** Task requirements **
Without omitting anything, copy every entry word for word.

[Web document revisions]
==========

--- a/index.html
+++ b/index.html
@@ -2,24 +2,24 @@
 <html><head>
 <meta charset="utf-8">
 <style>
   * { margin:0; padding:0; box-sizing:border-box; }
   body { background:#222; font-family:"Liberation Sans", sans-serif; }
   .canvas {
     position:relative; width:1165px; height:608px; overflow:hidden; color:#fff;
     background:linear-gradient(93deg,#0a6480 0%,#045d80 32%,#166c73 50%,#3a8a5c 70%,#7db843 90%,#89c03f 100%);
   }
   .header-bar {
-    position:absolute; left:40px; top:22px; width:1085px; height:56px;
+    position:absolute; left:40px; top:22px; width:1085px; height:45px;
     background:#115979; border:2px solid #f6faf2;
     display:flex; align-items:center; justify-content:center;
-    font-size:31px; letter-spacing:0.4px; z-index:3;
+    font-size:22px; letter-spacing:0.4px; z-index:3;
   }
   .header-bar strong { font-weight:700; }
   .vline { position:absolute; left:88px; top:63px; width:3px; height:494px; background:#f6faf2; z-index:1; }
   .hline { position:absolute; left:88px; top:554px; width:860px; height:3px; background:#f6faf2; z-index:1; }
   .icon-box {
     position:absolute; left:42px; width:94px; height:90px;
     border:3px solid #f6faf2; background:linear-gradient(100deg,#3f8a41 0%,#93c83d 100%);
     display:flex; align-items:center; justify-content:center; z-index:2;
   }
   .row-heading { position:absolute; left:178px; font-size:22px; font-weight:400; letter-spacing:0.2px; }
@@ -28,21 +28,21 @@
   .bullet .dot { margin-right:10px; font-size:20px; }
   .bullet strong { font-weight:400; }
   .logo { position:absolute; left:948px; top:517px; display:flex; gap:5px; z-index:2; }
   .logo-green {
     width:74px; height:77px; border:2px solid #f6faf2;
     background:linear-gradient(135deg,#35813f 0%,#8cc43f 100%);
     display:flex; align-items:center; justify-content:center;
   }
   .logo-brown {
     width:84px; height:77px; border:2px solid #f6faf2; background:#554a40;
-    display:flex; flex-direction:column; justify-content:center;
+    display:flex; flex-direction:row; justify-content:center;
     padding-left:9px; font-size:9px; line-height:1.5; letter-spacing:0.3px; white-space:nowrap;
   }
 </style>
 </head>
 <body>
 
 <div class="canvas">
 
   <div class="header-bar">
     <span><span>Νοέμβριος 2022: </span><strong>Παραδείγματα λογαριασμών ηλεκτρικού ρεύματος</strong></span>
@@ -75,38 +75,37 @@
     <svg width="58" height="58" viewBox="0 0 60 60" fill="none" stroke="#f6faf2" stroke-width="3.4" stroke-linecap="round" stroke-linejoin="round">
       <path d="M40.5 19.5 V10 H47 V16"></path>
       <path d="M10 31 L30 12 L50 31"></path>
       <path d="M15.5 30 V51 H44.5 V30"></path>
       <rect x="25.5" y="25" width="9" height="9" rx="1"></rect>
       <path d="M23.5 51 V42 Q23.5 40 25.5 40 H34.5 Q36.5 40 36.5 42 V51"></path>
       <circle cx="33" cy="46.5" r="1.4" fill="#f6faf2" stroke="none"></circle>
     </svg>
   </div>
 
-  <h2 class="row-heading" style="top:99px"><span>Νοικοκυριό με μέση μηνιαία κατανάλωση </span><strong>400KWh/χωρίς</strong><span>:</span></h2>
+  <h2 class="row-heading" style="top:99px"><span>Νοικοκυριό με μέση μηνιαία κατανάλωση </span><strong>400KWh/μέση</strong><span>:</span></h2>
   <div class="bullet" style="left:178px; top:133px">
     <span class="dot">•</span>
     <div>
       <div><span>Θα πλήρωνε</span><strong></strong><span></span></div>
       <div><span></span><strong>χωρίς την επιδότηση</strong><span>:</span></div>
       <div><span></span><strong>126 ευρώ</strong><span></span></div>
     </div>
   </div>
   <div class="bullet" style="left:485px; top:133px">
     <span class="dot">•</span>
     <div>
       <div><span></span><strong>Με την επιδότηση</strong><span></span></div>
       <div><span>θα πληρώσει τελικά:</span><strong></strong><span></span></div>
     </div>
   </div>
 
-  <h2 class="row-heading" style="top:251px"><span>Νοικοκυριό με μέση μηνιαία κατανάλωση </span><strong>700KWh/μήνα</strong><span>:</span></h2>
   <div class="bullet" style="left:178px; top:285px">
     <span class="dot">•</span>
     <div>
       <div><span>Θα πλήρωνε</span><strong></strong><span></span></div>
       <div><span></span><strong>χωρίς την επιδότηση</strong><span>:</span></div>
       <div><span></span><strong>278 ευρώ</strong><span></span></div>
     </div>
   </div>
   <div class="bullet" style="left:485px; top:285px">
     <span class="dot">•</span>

==========

** Task answer **
--- a/index.html
+++ b/index.html
@@ -2,24 +2,24 @@
 <html><head>
 <meta charset="utf-8">
 <style>
   * { margin:0; padding:0; box-sizing:border-box; }
   body { background:#222; font-family:"Liberation Sans", sans-serif; }
   .canvas {
     position:relative; width:1165px; height:608px; overflow:hidden; color:#fff;
     background:linear-gradient(93deg,#0a6480 0%,#045d80 32%,#166c73 50%,#3a8a5c 70%,#7db843 90%,#89c03f 100%);
   }
   .header-bar {
-    position:absolute; left:40px; top:22px; width:1085px; height:56px;
+    position:absolute; left:40px; top:22px; width:1085px; height:45px;
     background:#115979; border:2px solid #f6faf2;
     display:flex; align-items:center; justify-content:center;
-    font-size:31px; letter-spacing:0.4px; z-index:3;
+    font-size:22px; letter-spacing:0.4px; z-index:3;
   }
   .header-bar strong { font-weight:700; }
   .vline { position:absolute; left:88px; top:63px; width:3px; height:494px; background:#f6faf2; z-index:1; }
   .hline { position:absolute; left:88px; top:554px; width:860px; height:3px; background:#f6faf2; z-index:1; }
   .icon-box {
     position:absolute; left:42px; width:94px; height:90px;
     border:3px solid #f6faf2; background:linear-gradient(100deg,#3f8a41 0%,#93c83d 100%);
     display:flex; align-items:center; justify-content:center; z-index:2;
   }
   .row-heading { position:absolute; left:178px; font-size:22px; font-weight:400; letter-spacing:0.2px; }
@@ -28,21 +28,21 @@
   .bullet .dot { margin-right:10px; font-size:20px; }
   .bullet strong { font-weight:400; }
   .logo { position:absolute; left:948px; top:517px; display:flex; gap:5px; z-index:2; }
   .logo-green {
     width:74px; height:77px; border:2px solid #f6faf2;
     background:linear-gradient(135deg,#35813f 0%,#8cc43f 100%);
     display:flex; align-items:center; justify-content:center;
   }
   .logo-brown {
     width:84px; height:77px; border:2px solid #f6faf2; background:#554a40;
-    display:flex; flex-direction:column; justify-content:center;
+    display:flex; flex-direction:row; justify-content:center;
     padding-left:9px; font-size:9px; line-height:1.5; letter-spacing:0.3px; white-space:nowrap;
   }
 </style>
 </head>
 <body>
 
 <div class="canvas">
 
   <div class="header-bar">
     <span><span>Νοέμβριος 2022: </span><strong>Παραδείγματα λογαριασμών ηλεκτρικού ρεύματος</strong></span>
@@ -75,38 +75,37 @@
     <svg width="58" height="58" viewBox="0 0 60 60" fill="none" stroke="#f6faf2" stroke-width="3.4" stroke-linecap="round" stroke-linejoin="round">
       <path d="M40.5 19.5 V10 H47 V16"></path>
       <path d="M10 31 L30 12 L50 31"></path>
       <path d="M15.5 30 V51 H44.5 V30"></path>
       <rect x="25.5" y="25" width="9" height="9" rx="1"></rect>
       <path d="M23.5 51 V42 Q23.5 40 25.5 40 H34.5 Q36.5 40 36.5 42 V51"></path>
       <circle cx="33" cy="46.5" r="1.4" fill="#f6faf2" stroke="none"></circle>
     </svg>
   </div>
 
-  <h2 class="row-heading" style="top:99px"><span>Νοικοκυριό με μέση μηνιαία κατανάλωση </span><strong>400KWh/χωρίς</strong><span>:</span></h2>
+  <h2 class="row-heading" style="top:99px"><span>Νοικοκυριό με μέση μηνιαία κατανάλωση </span><strong>400KWh/μέση</strong><span>:</span></h2>
   <div class="bullet" style="left:178px; top:133px">
     <span class="dot">•</span>
     <div>
       <div><span>Θα πλήρωνε</span><strong></strong><span></span></div>
       <div><span></span><strong>χωρίς την επιδότηση</strong><span>:</span></div>
       <div><span></span><strong>126 ευρώ</strong><span></span></div>
     </div>
   </div>
   <div class="bullet" style="left:485px; top:133px">
     <span class="dot">•</span>
     <div>
       <div><span></span><strong>Με την επιδότηση</strong><span></span></div>
       <div><span>θα πληρώσει τελικά:</span><strong></strong><span></span></div>
     </div>
   </div>
 
-  <h2 class="row-heading" style="top:251px"><span>Νοικοκυριό με μέση μηνιαία κατανάλωση </span><strong>700KWh/μήνα</strong><span>:</span></h2>
   <div class="bullet" style="left:178px; top:285px">
     <span class="dot">•</span>
     <div>
       <div><span>Θα πλήρωνε</span><strong></strong><span></span></div>
       <div><span></span><strong>χωρίς την επιδότηση</strong><span>:</span></div>
       <div><span></span><strong>278 ευρώ</strong><span></span></div>
     </div>
   </div>
   <div class="bullet" style="left:485px; top:285px">
     <span class="dot">•</span>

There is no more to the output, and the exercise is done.